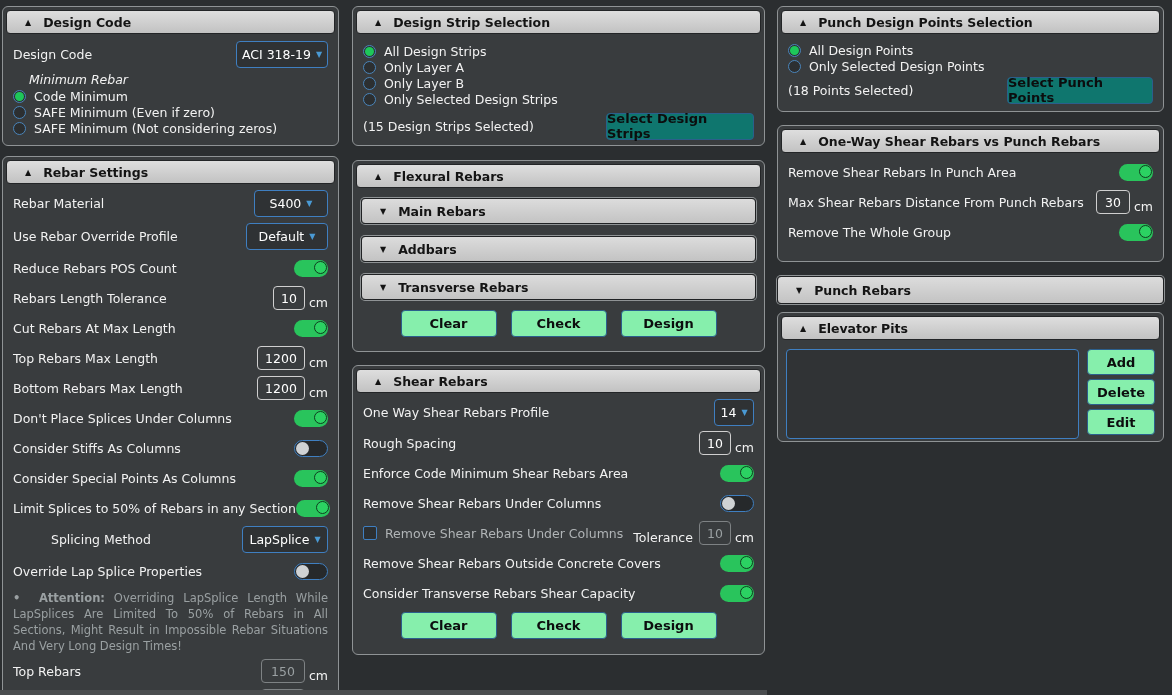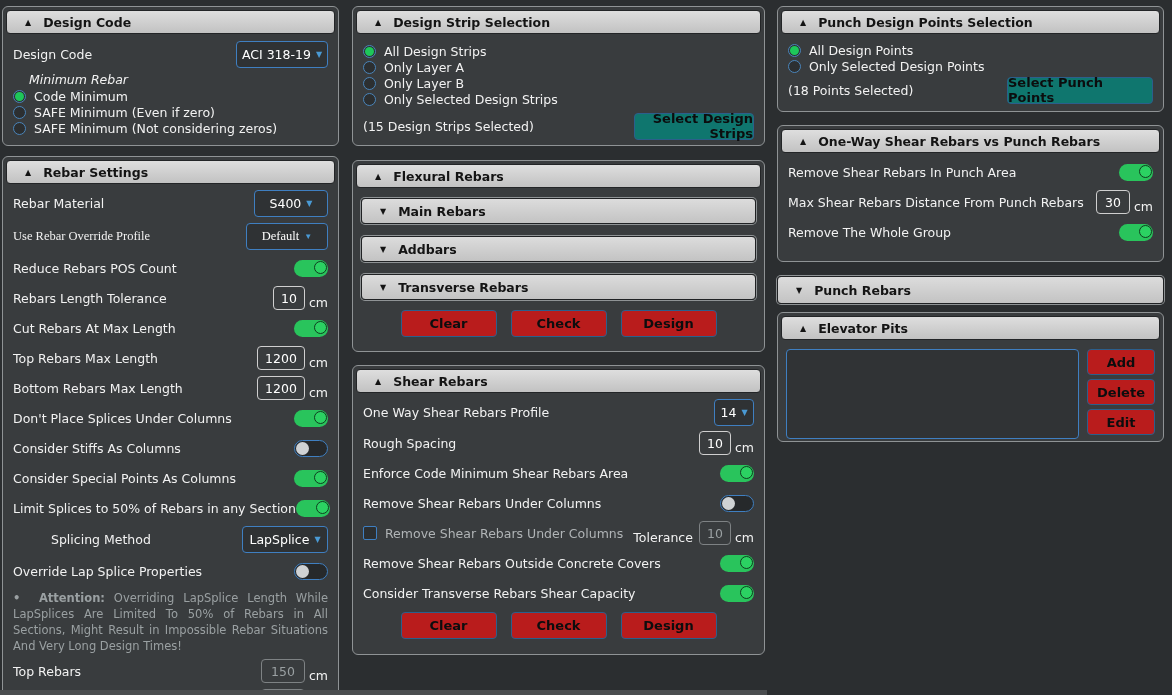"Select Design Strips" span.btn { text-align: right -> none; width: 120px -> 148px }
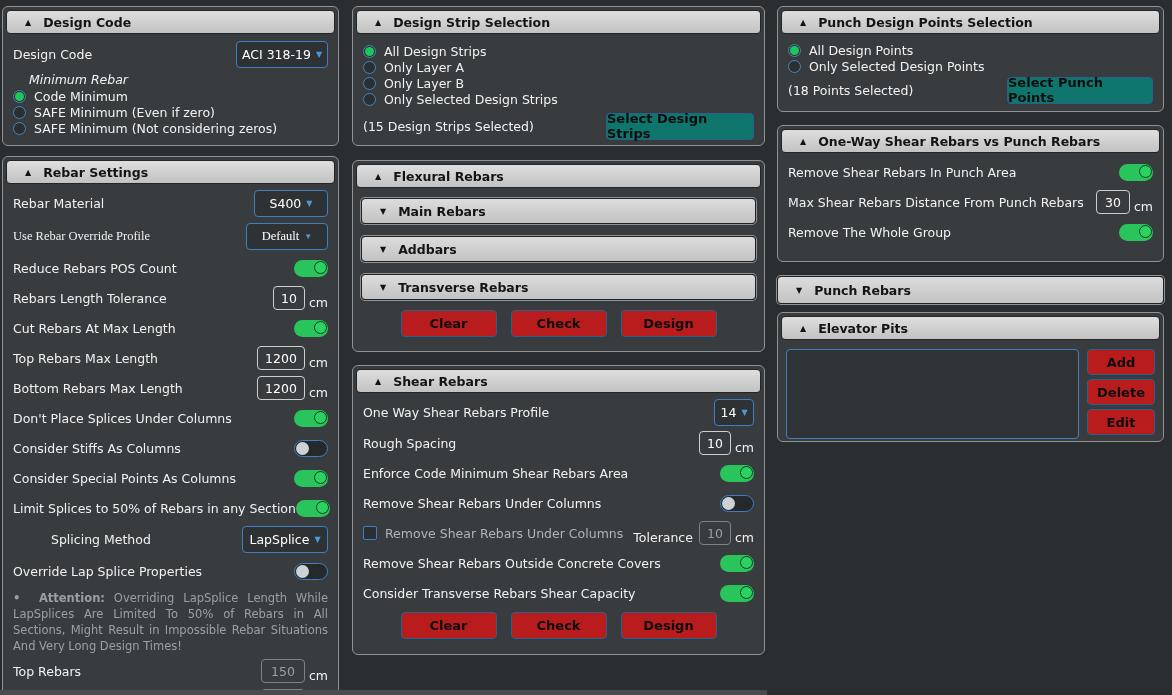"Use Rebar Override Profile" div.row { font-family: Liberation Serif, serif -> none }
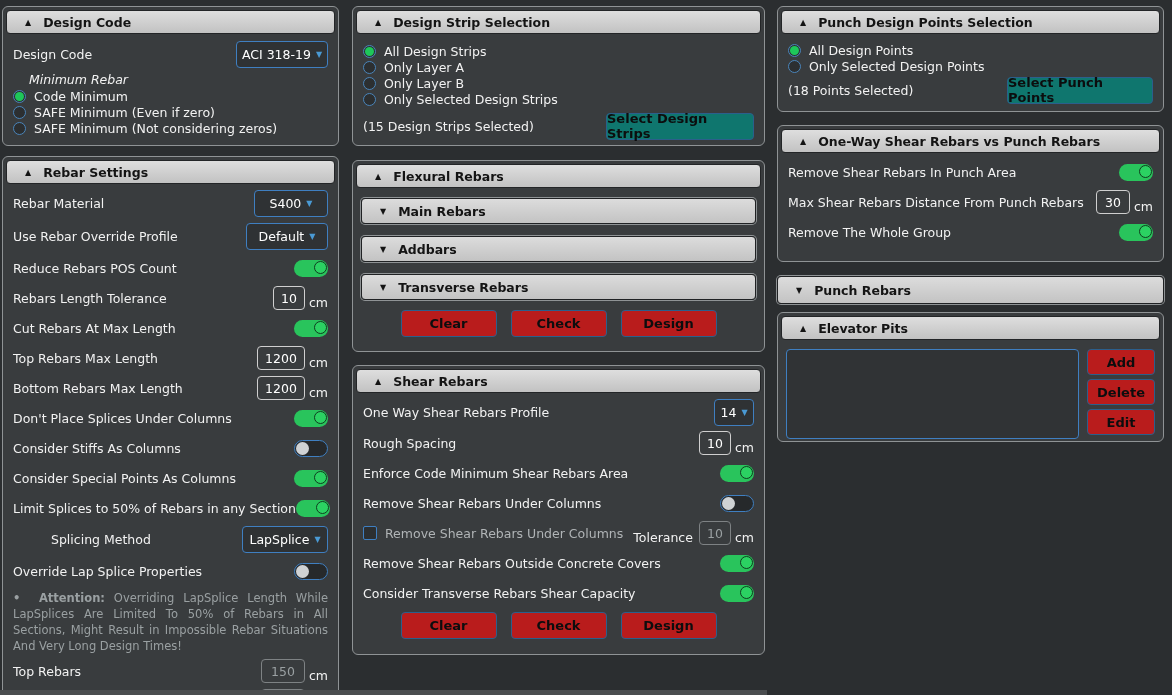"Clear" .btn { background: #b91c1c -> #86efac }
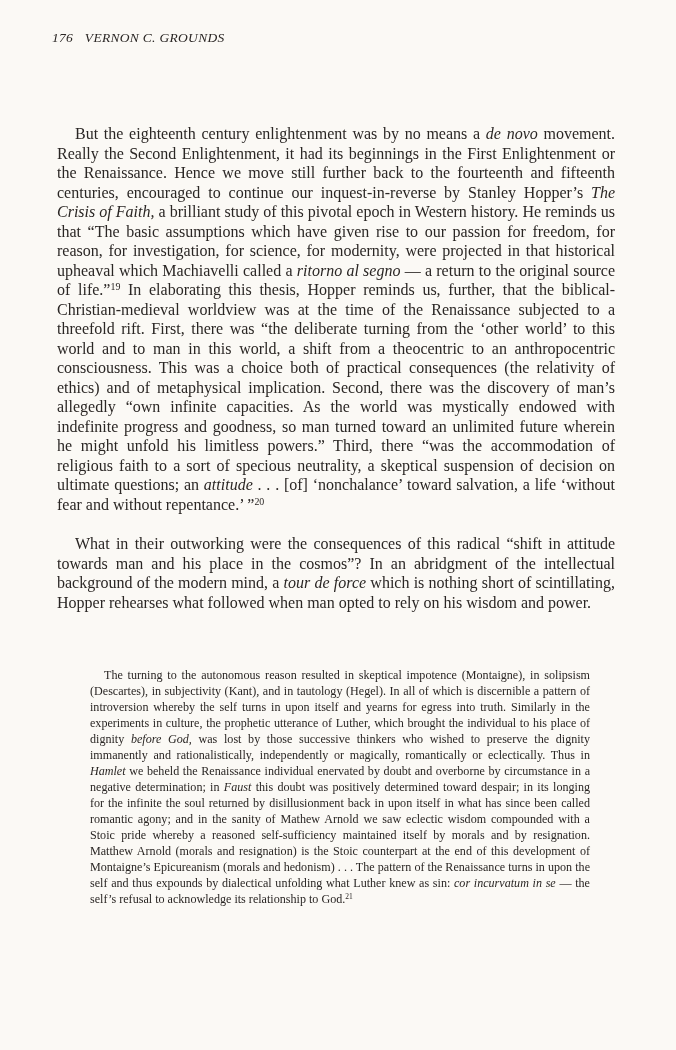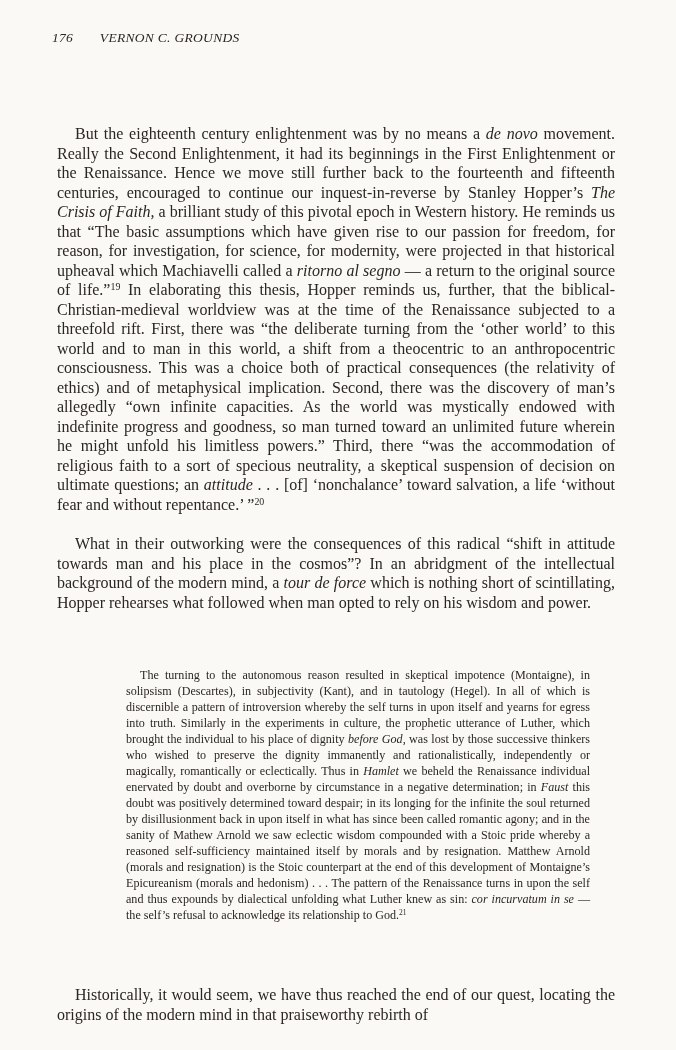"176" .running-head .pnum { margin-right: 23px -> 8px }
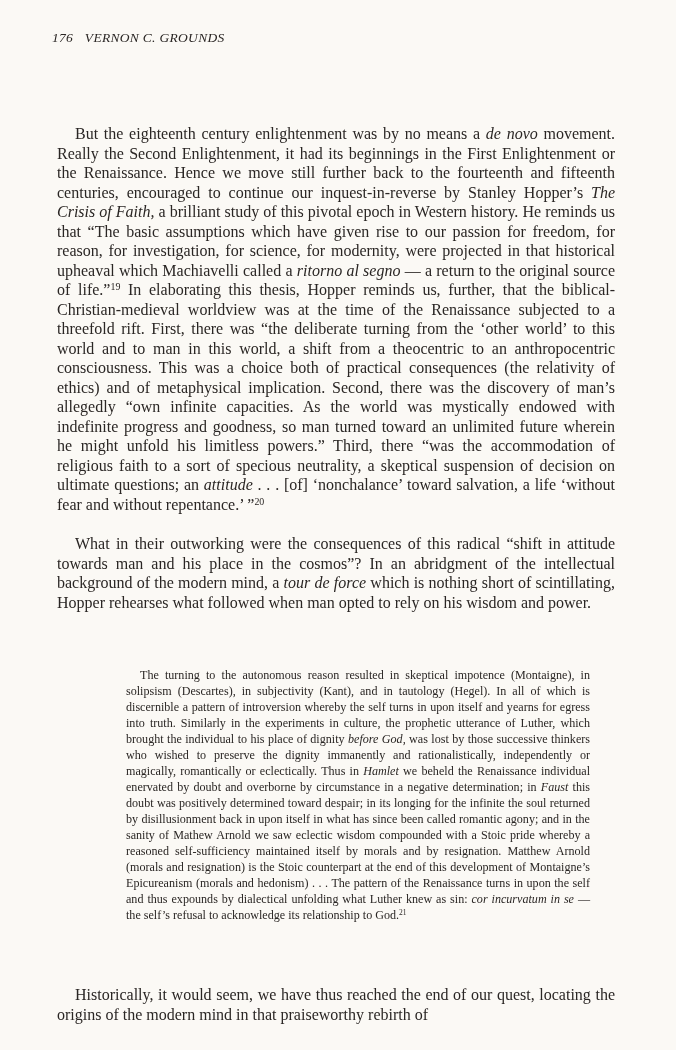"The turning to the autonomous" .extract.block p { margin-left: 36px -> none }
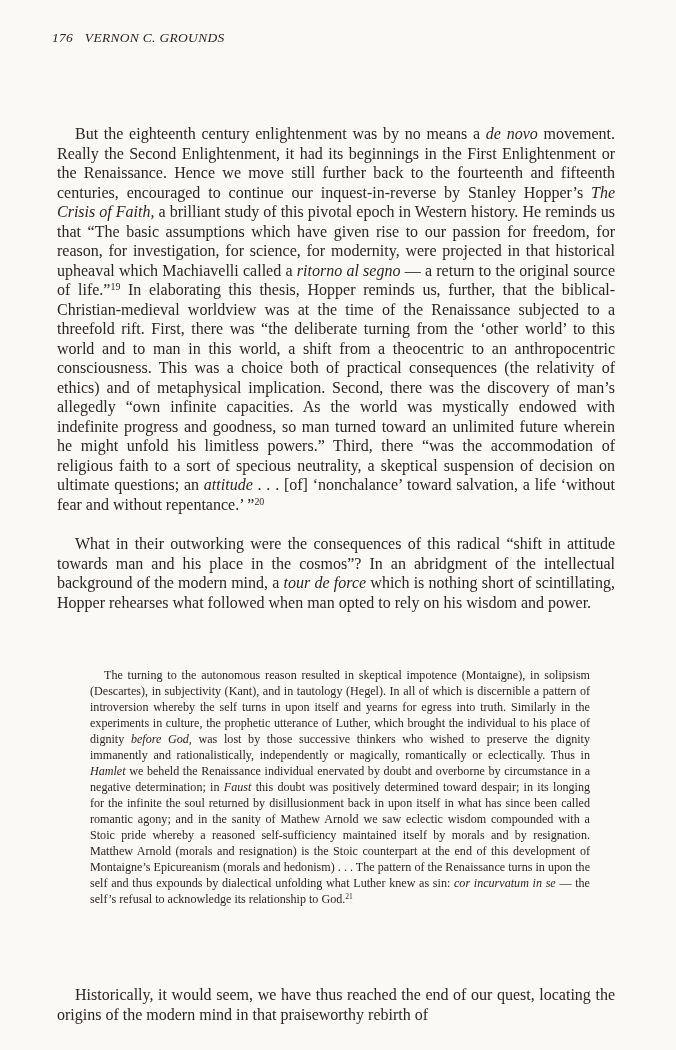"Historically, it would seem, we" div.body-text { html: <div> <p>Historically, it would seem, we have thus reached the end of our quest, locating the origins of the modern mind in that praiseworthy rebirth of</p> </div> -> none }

» WHAT IS BEING ASKED
Reproduce the material exactly. Pictures stay out.

» OUTPUT FOR THIS TASK
"Select Design Strips" span.btn { text-align: right -> none; width: 120px -> 148px }
"Use Rebar Override Profile" div.row { font-family: Liberation Serif, serif -> none }
"Clear" .btn { background: #b91c1c -> #86efac }
"176" .running-head .pnum { margin-right: 23px -> 8px }
"The turning to the autonomous" .extract.block p { margin-left: 36px -> none }
"Historically, it would seem, we" div.body-text { html: <div> <p>Historically, it would seem, we have thus reached the end of our quest, locating the origins of the modern mind in that praiseworthy rebirth of</p> </div> -> none }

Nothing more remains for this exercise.